An open letter to Bangladeshi youth
In a few short days, I will leave Bangladesh again. The first time I left, I left because I wanted to know more about the world and my place in it. A decade, a Master's degree, and a humanitarian mission later, I know there is still a lot more left to learn.
You might be wondering who I am to write you a letter. In a number of ways, I am no one special. I have not done much that is worthy of note, and have not won any awards you might know of. But I did grow up here and I know how the rain feels. I know the air and I know the dog that sits in the corner of my street. And so, perhaps foolishly, I feel like I can write to you. But I do have an ulterior motive, like all who write must.
For the past 18 months, I have worked for an international agency engaged in the Rohingya refugee response. I have been fortunate enough to learn from a community forced out of their homes, and in their plight, I have seen time and time again the urgency of fighting for our collective future. My note to you is a request to think of those deprived of what you and I can take for granted.
Right now, 4,000 Rohingyas are stuck in the "no man's land" between Bangladesh and Myanmar. While a small percentage compared to the one million who have found safety in Cox's Bazar, these 4,000 humans are victims of the same armed aggression, state brutality and global inaction that has defined generations of the Rohingya experience. Across an increasingly fractured world, conflict remains the primary driver of human displacement, and a reminder that things can break apart anytime, anywhere.
To make matters worse, when humans are forced to flee, they are met with barbed wires and the blunt ends of rifles. The richest states are the worst offenders, with pushbacks and incarceration common across Europe and North America. Those who are lucky to find safety still face an uncertain future. Services, resources and compassion available to refugees vary greatly and, despite grand claims of equality, can often be traced over the colour of one's skin.

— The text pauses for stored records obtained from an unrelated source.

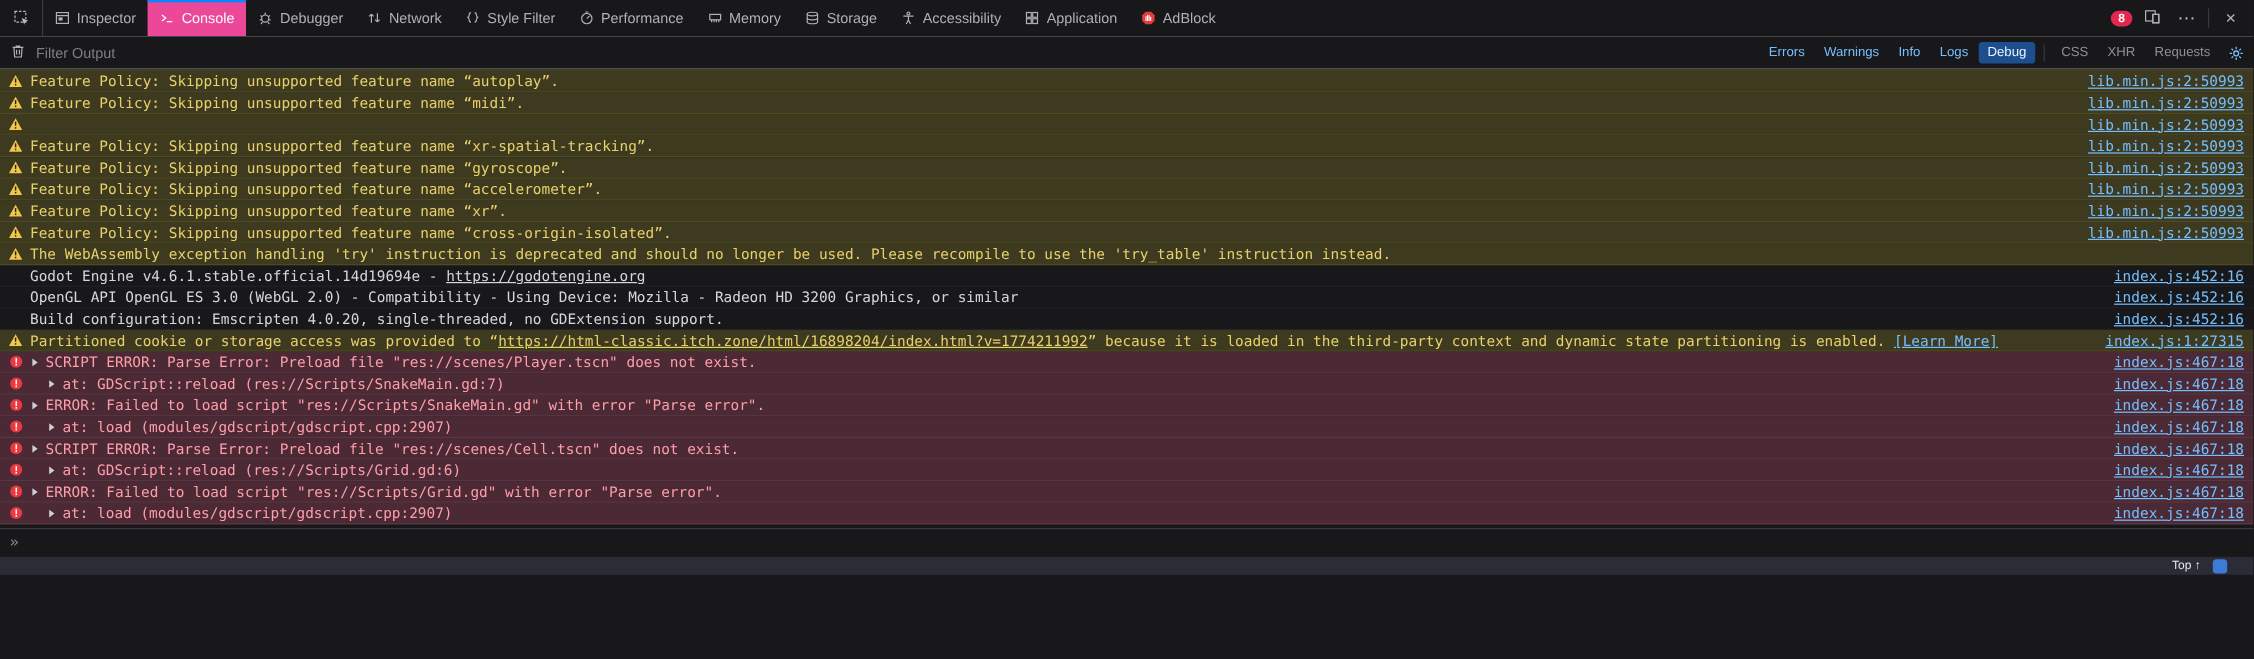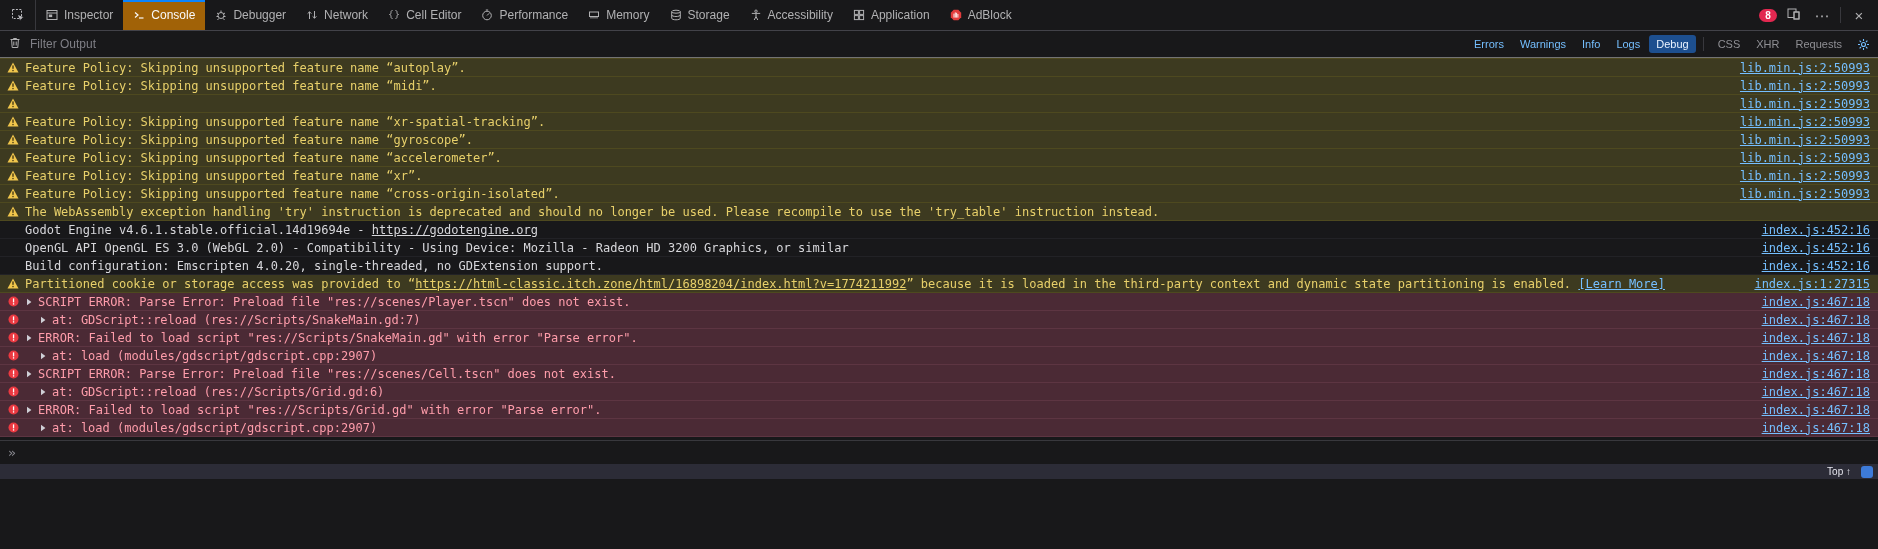"Console" .tab.active { background: #a16207 -> #ec4899 }
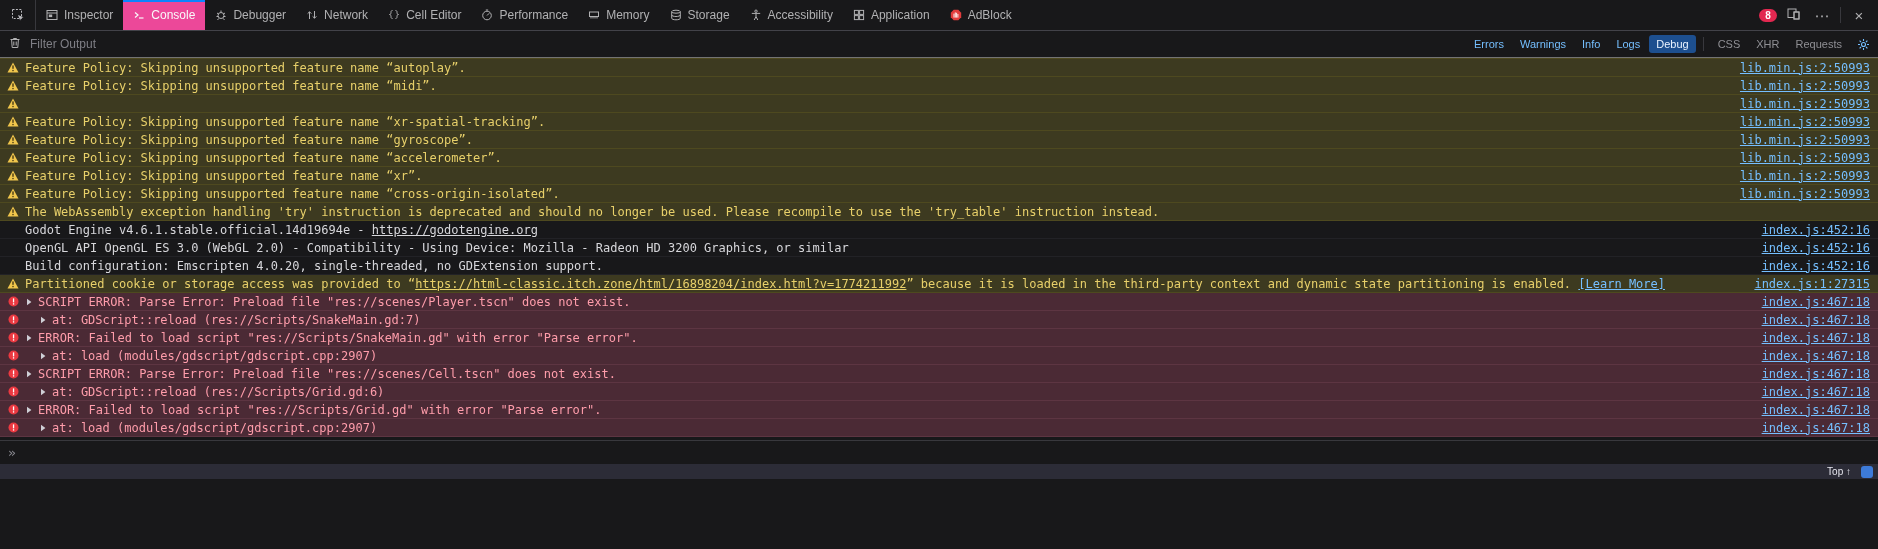"Cell Editor" span { text: Cell Editor -> Style Filter }
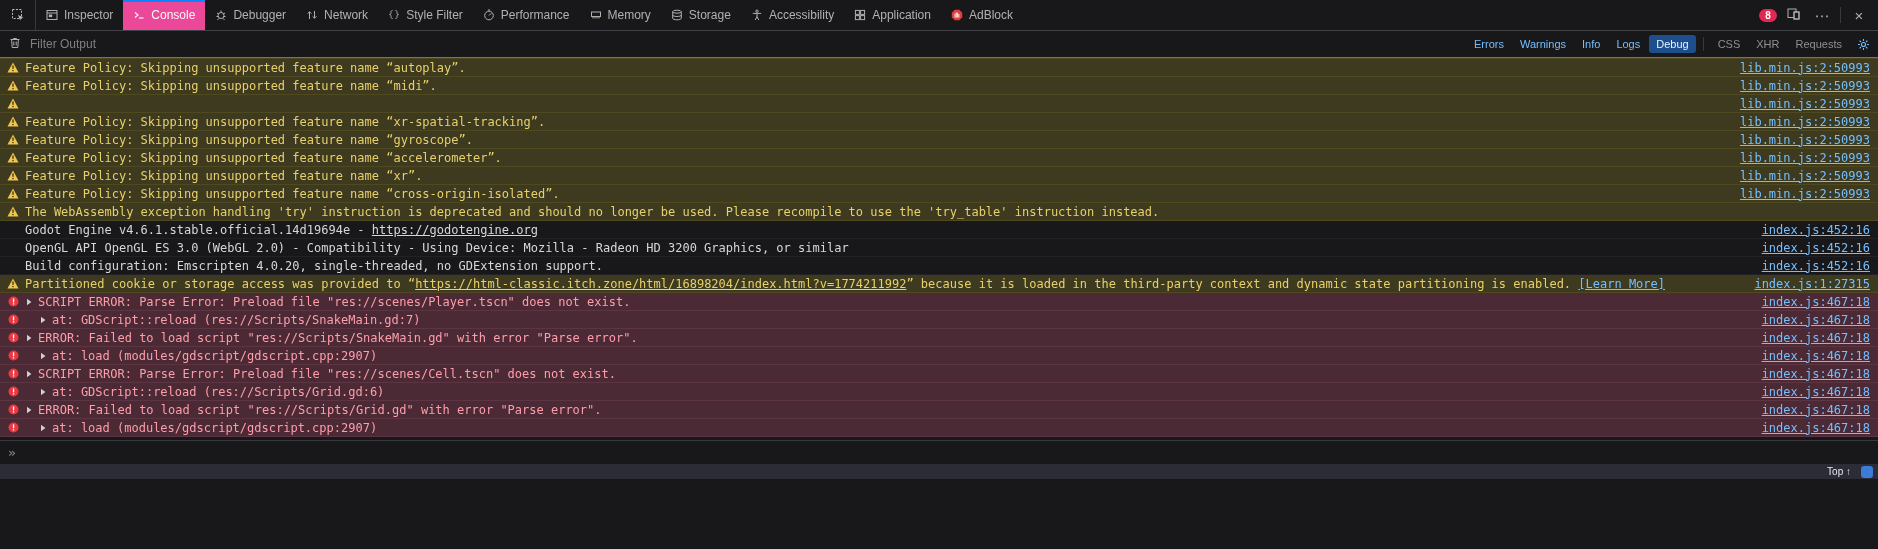"Top ↑" .page-strip { padding: 0 5px -> 0 22px }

Climate change is causing this already flawed system to short-circuit. In northern Bangladesh, the floodwaters showed no signs of receding for a month; in southern Iraq, rivers as old as civilisation itself are drying up. This change, this radical shift, acts as both cause and correlation, precipitating and amplifying the need for people to move. We cannot stop this; we can only prepare for it.
What does this mean for Bangladesh, where one out of every seven people is projected to be displaced over the next few decades? One out of seven people can be someone we know, someone we love, someone we are willing to take on the world for.
I am plagued by a question that has no easy answer: as the waters rise, as cities become richer and towns become poorer, how do we ensure that humans are able to move to provide for themselves and their families? How do we do so sustainably, yet humanely, in a crowded and under-resourced country? How do we urge the privileged to share responsibility for the forgotten?
We are nowhere near where we need to be. Everything that will decide the future is up in the air: in Geneva, they are debating whether climate migrants are refugees; in Sylhet, they already are. These definitions matter because they are tied to responsibility and resources. Equally importantly, it matters who is part of these discussions – where they come from and what languages they speak.
Everyone agrees that responsibilities need to be shared, but no one agrees on how. Those who start wars, and those who contribute disproportionately to climate change, should theoretically shoulder more, but that is often not the case. We are trying to hold these feet to the fire, but to paraphrase a colleague, we need more hands.
Bangladesh, despite the great inequality that plagues it, is aware of the existential threat that faces everything we hold dear. But Bangladesh – and dare I say the world – needs you. You hold, in your anger and your compassion, the ability to bend the arc of our future towards justice. Your voices, in their unfiltered clarity and unbridled possibility, can inform and influence those with power over lives. Regardless of what others may tell you, you are in a position to inform. Everyone can read theory – only a few live it.
And so, when you think your words are not strong enough, make them stronger. When your critique doesn't raise enough brows, be more critical. Tell us, no holds barred, about everything we are doing wrong – about systemic change, about local leadership, about innovation and opportunity.
You don't have to be a humanitarian to do this work. On the contrary, those who do this for a living need reminders from those who want to live. Movements live and die with those who support them with their time and energy, with their rage and joy, with their art, their words, their stories about what is at stake: the rain, the air, the dog in the corner of the street we grew up in.
Imrul Islam is the outgoing advocacy manager for the Norwegian Refugee Council (NRC) in Bangladesh.